The hippie commune holiday is back

Not long ago, my brother Peter announced his new resolution to “impose on people more” when travelling. Politeness, or a fear of “putting people out”, had prevented him from seeing far-flung friends and family on a handful of trips – and when politeness stops us seeing the people we love, politeness is a problem.

Sometimes, with a jam-packed holiday itinerary or a busy work trip, it is only by imposing on people that we get to spend time with them – by sleeping on their sofa, asking for a lift to the airport or suggesting they show us around the historic district or market on our one free evening.

This summer, I am pleased to see that most British travellers have abandoned any pretence of politeness and pulled in all the favours. I’m writing this from my friend Gemma’s spare room in Edinburgh, where I have spent the whole of August, happily imposing on her and her boyfriend Cameron. They have loved being imposed upon, too; I dragged them to countless Fringe shows and helped Cameron with his fair trade coffee company website. We ate together, cycled all over the city together and brainstormed work ideas together – and our August hippy homeshare has genuinely felt like a holiday.

Meanwhile, my flat in Margate is occupied by London-dwelling friends who were desperate for a bit of sea air, doing much the same thing. It’s not just child-free millennials opting for home swap and homeshare holidays, either; most of my friends with kids have formed temporary childcare cooperatives with other families, or decamped to the homes of grandparents, aunts, uncles and other budget babysitters.

We can explain our rediscovery of “hippy commune” holidays in unsentimental terms: many Airbnbs and hotels were booked up in April by the very rich and very organised. Sharing homes or staying with friends also offers a more affordable holiday, and many of us still feel on shaky ground financially. But it’s not all down to expediency.

I used to be the sort of traveller who claimed to “like my own space”, a euphemistic phrase, really, for an introvert ferociously attached to their own routines. Well, guess what? I’ve had quite enough of my own routines, solitude, silence and whatever else I used to fastidiously safeguard “my own space” for. This summer, it is connection, community and cosy familiarity that I crave the most.

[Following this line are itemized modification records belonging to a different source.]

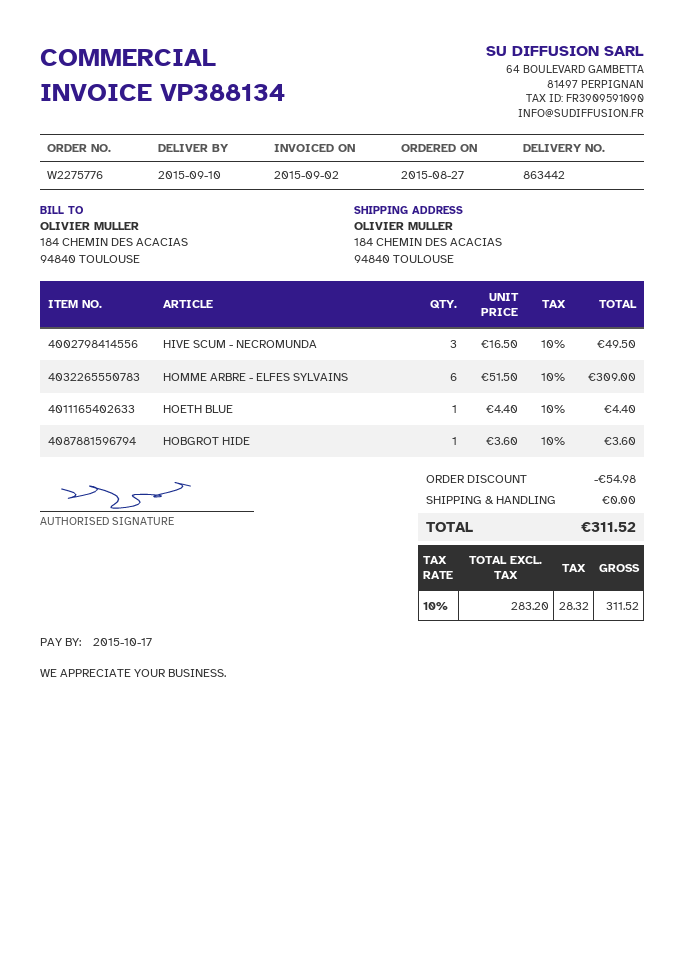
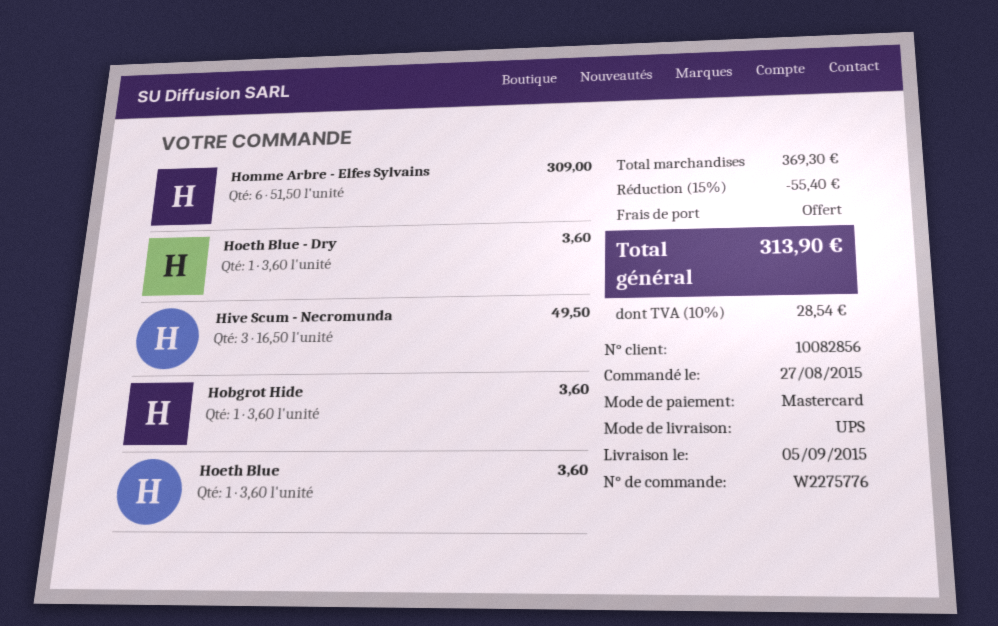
delivery date: 2015-09-10 -> 2015-09-05
HOETH BLUE: 1 x 4.40 = 4.40 -> 1 x 3.60 = 3.60
Hoeth Blue - Dry: none -> 1 x 3.60 = 3.60
discount: 54.98 -> 55.40
tax: 10% = 28.32 -> 10% = 28.54
total: 311.52 -> 313.90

This social shift towards homeshares, house swaps, multi-generational holidays and childcare-sharing is heartening, because I know that previous generations were much more accustomed to imposing on each other – on holiday and in life. I grew up in a household that regularly welcomed short and long-term international visitors. It might have been a doctor my mum had worked with at an eye clinic in Tanzania when she was 22, or a visiting Australian pastor my dad knew through the church. I loved this steady stream of visitors at our family home in Belfast, and I always hoped to adopt a similar open-doors policy with my own home.

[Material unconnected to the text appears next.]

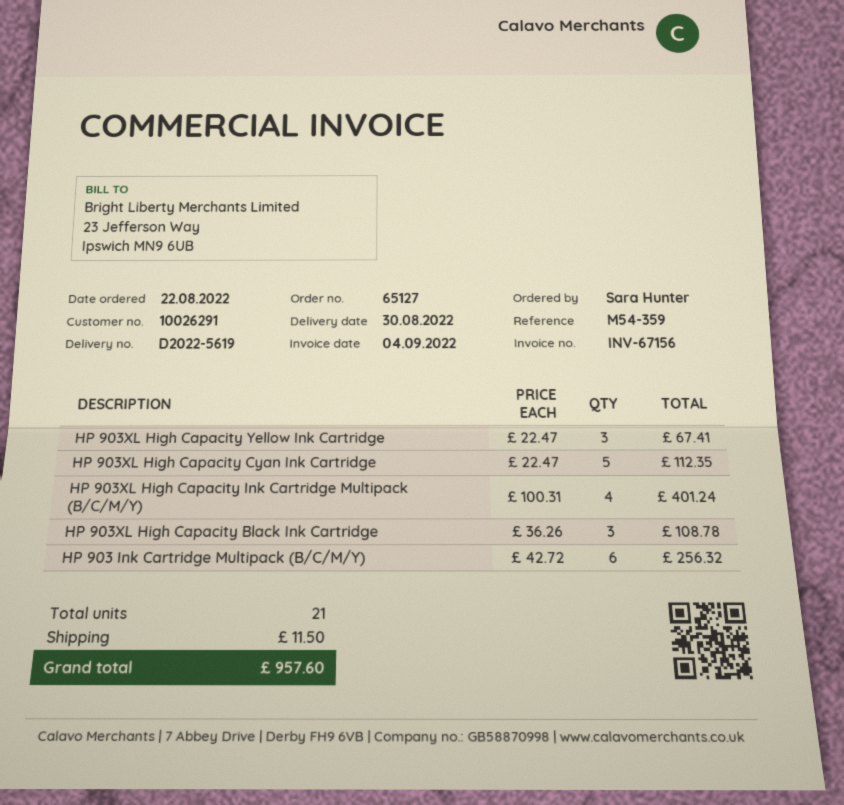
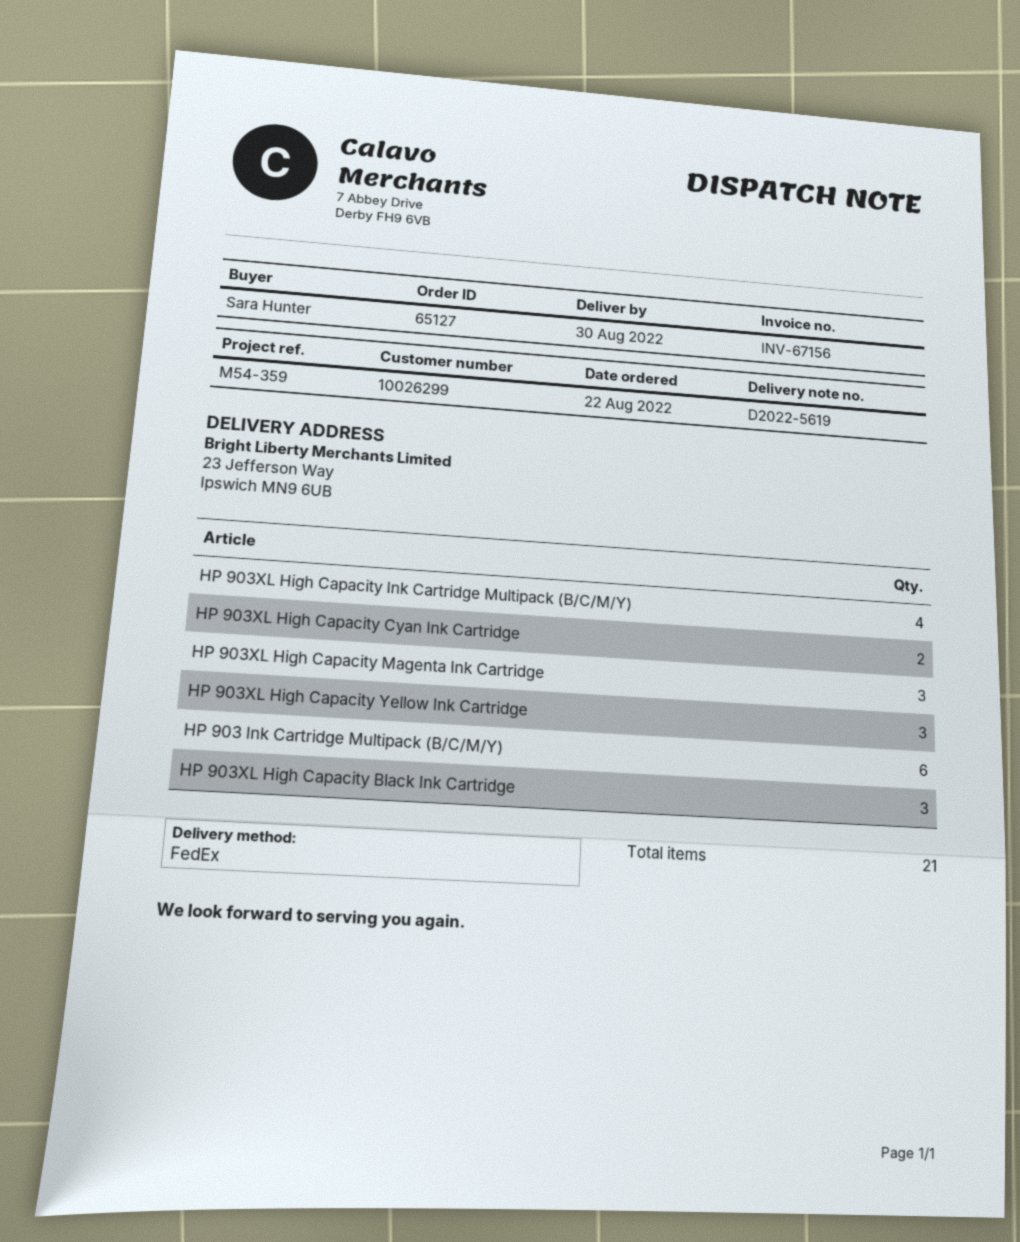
customer number: 10026291 -> 10026299
HP 903XL High Capacity Cyan Ink Cartridge: 5 -> 2
HP 903XL High Capacity Magenta Ink Cartridge: none -> 3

But travel became cheap and commonplace, and we all began to be obsessed with how “busy” we are. And so my generation of travellers ended up more nuclear, more independent, and more fearful of causing someone “hassle”, as if hassle is the worst thing that can ever happen. (Now we know that a much worse thing than “hassle” is a global pandemic that drives us all indoors, shuts borders and separates us from friends and family.) Over the past decade, I became increasingly shy about asking to stay with friends, because it seemed simpler and more deferential to book an affordable Airbnb around the corner. The so-called “sharing economy” – peer-to-peer services such as Airbnb and Uber – offers travellers convenience. But the unfettered ubiquity of ride shares, home rentals and tours led by locals also weakened our ability to ask for favours. Which means we miss out on opportunities to connect with old friends, learn more about the local culture or simply enjoy the comfort of a home-cooked meal.

Now, after a year of anxiety, isolation and monotony, none of us is shy about asking people to help us have a holiday. And returning the favour, helping others to have a holiday, feels like the grandest of gestures, an act of benevolence. Because right now, few things feel more precious than a holiday.